Dear muggles, squibs, half-bloods, purebloods and everybody else who doesn’t know what I’m talking about:

I feel bad for you.

There are various reasons why you may have never watched a Harry Potter movie or read a Harry Potter book and for that I feel like you’ve lost out on a generation’s greatest icon. Maybe your parents wouldn’t let you watch it. Maybe you didn’t have an interest in the genre. Maybe you live under a rock. It could be anything but I want to let you know why it was a cultural phenomenon and such a huge part of the 2000s because I’m sure you’re scratching your head and asking why.

We grew up with Harry Potter, literally. For those kids who started reading the first book when it came out in 1997, chances are they were around the same age as the protagonist, Harry Potter, and when the next book came out they grew a year older with Harry. In the films, Harry, played by Daniel Radcliffe, starts off as a young boy and as every movie came out he was a bit older just as we were.

The first time they saw the Hogwarts, we saw it too.

The first time they saw the Hogwarts, we saw it too.

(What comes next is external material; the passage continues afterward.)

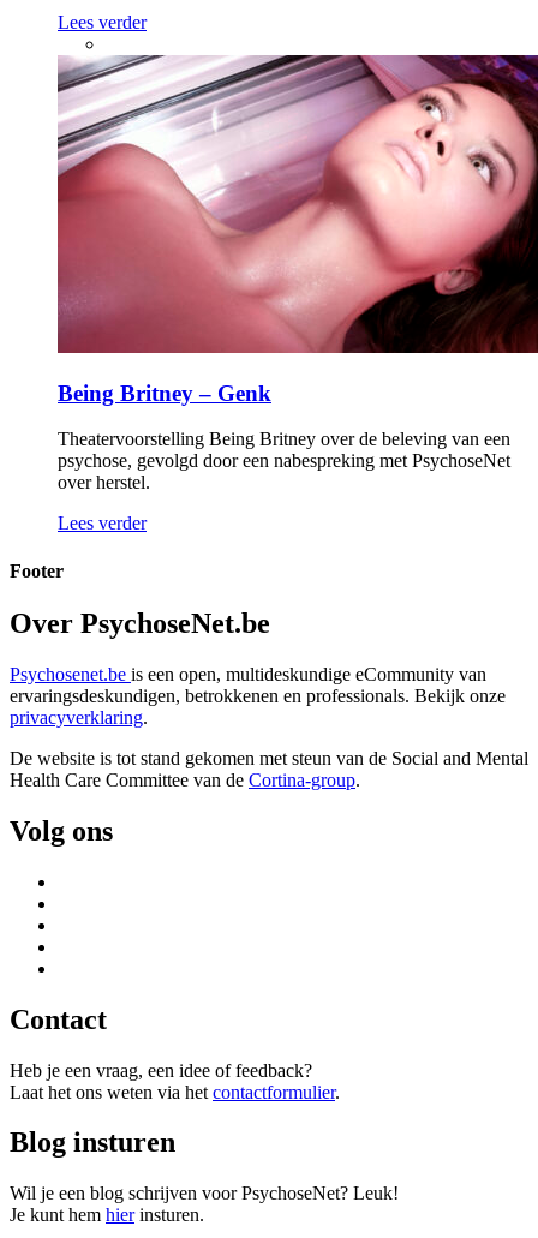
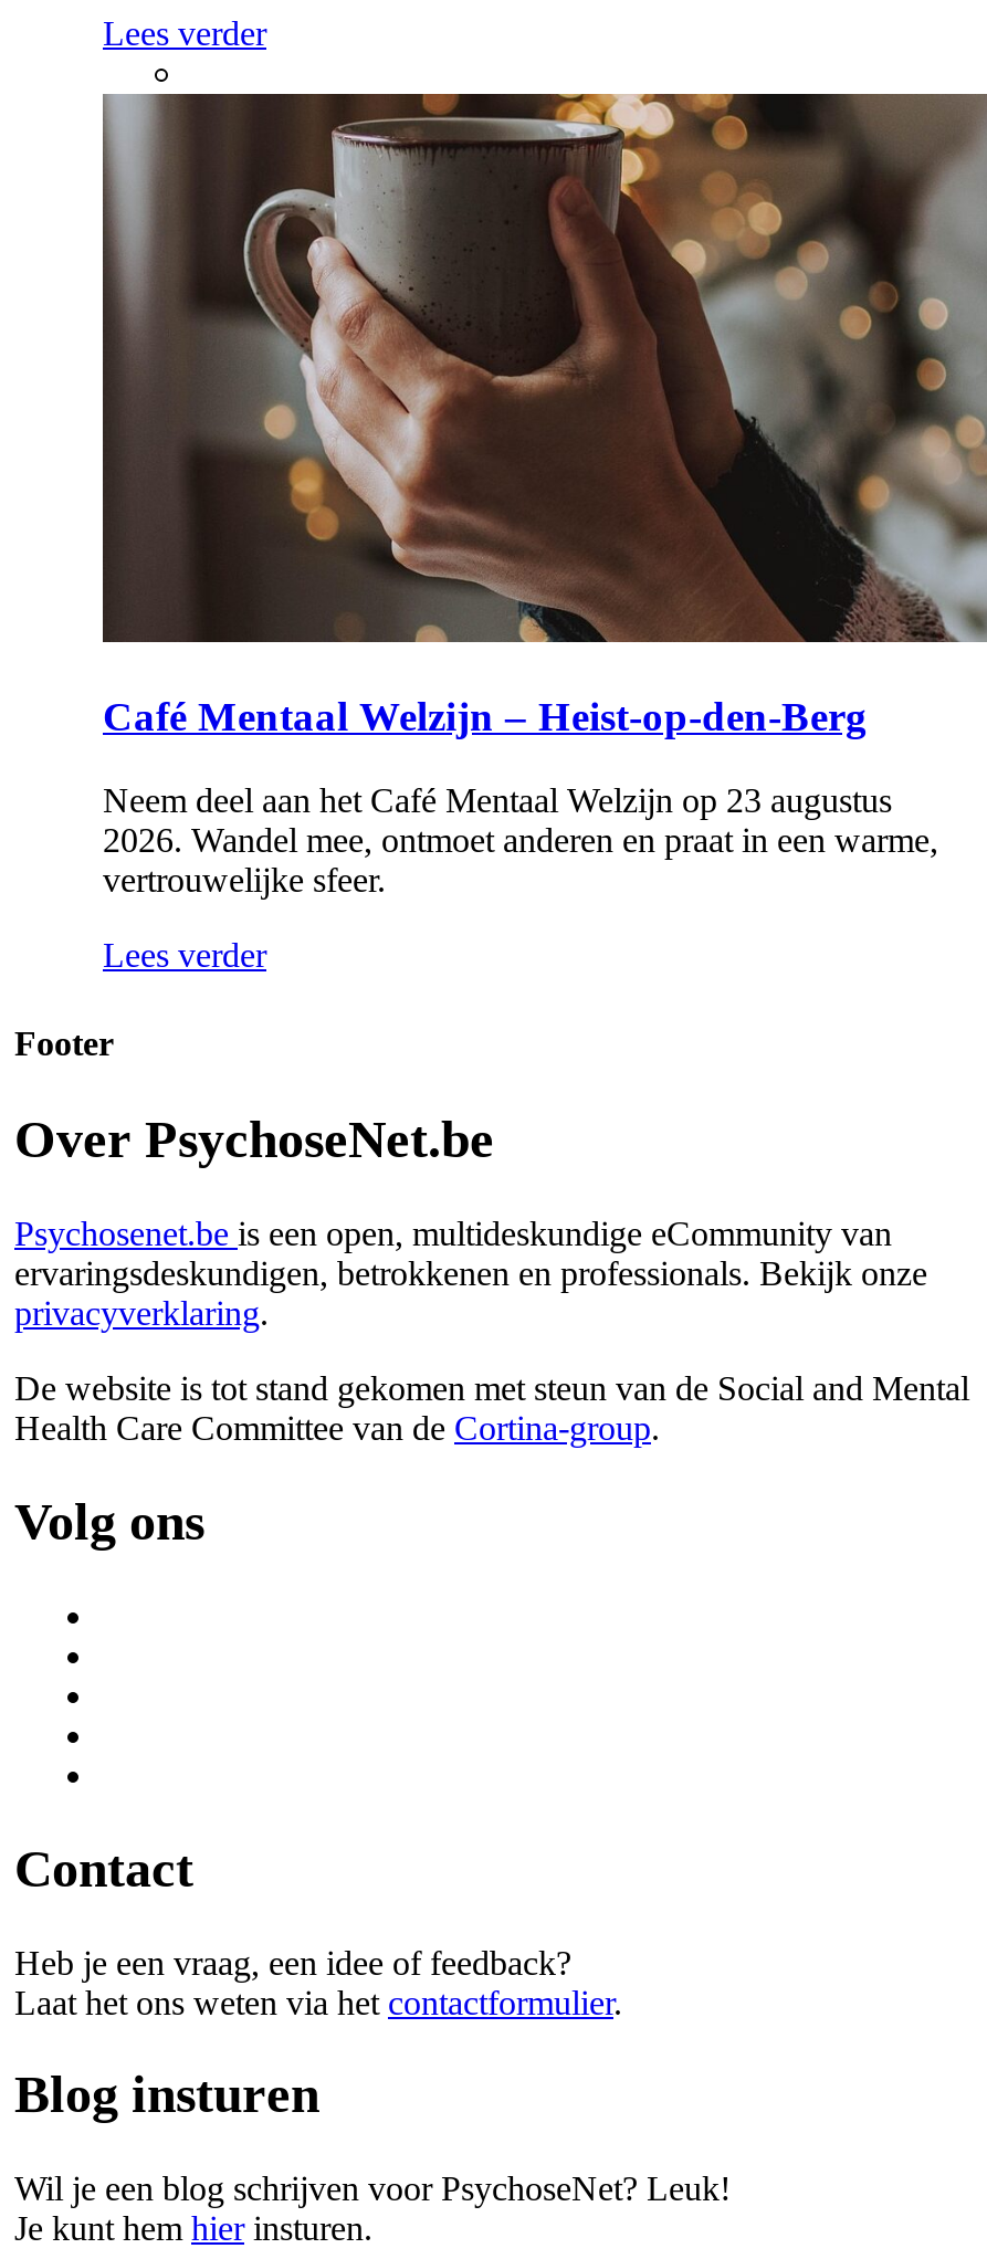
[56,54,534,406] [image] | Being Britney – Genk -> [101,92,980,739] [image] | Café Mentaal Welzijn – Heist-op-den-Berg
[58,429,510,493] Theatervoorstelling Being Britney over de beleving van een | psychose, gevolgd door een nabespreking met PsychoseNet | over herstel. -> [103,782,938,900] Neem deel aan het Café Mentaal Welzijn op 23 augustus | 2026. Wandel mee, ontmoet anderen en praat in een warme, | vertrouwelijke sfeer.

The same went for all the characters. As they aged, we did. As they struggled to make new friends, we did. As they went through their awkward phase, we did. As they found love, we did. As they fought their demons, we did. As they came of age, we did. Nearly every year since 1997 we had either a book or movie we looked forward to; the two exceptions are 2006 and 2008.

Most of us dreamed of receiving a letter from Hogwarts School of Witchcraft and Wizardry, sitting in front of the student body in the Great Hall as the Sorting Hat told us what house we would be in and most of us hoped we would be in any house but Slytherin. We dreamed of watching Professor Sprout pulling up Mandrakes and Professor Flitwick teaching us the “swish and flick” movement as we cast spells. We wanted so badly for Madam Hooch’s yellow eyes to watch over us as we rode a broom for the first time and Madam Pomfrey to mend a sprain obtained during Quidditch practice. We vowed to stay out of the Dark Forrest and out of the third floor corridor because we could get killed or worse…expelled.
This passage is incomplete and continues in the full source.